• _Exercise directions_: What is the count of lines in the material below that hold "COLLIER"? Answer with only that number.

• _Extracted material_:
Start of Block

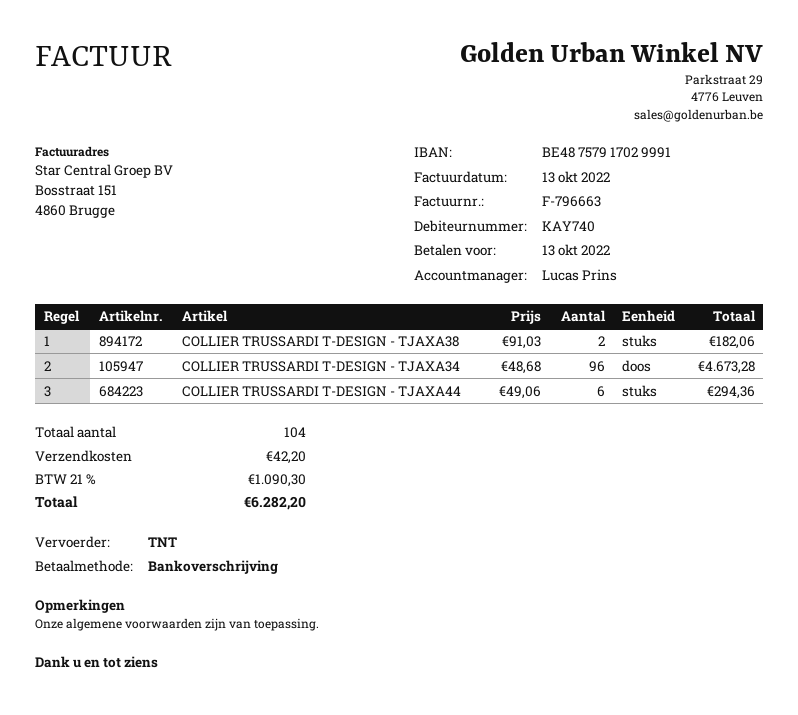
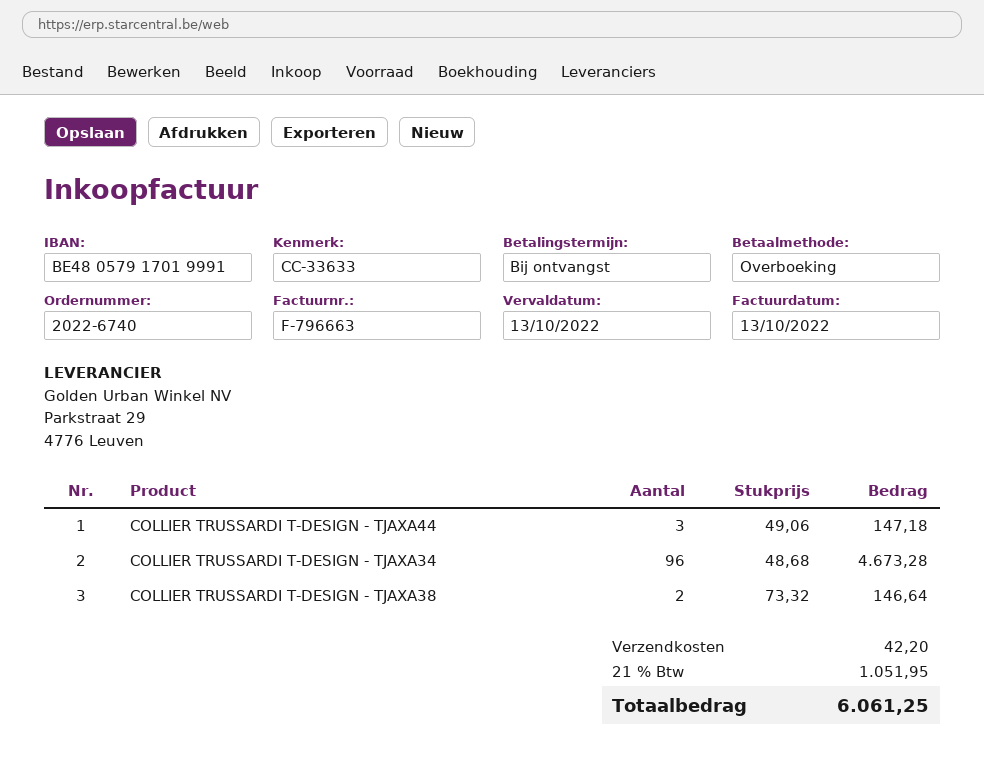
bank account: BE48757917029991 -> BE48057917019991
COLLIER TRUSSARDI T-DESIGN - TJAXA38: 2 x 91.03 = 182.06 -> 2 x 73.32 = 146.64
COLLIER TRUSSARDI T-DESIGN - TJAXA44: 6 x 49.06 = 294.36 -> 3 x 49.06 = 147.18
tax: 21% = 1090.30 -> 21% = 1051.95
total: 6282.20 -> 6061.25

End of Block

• _Response to the task_: 2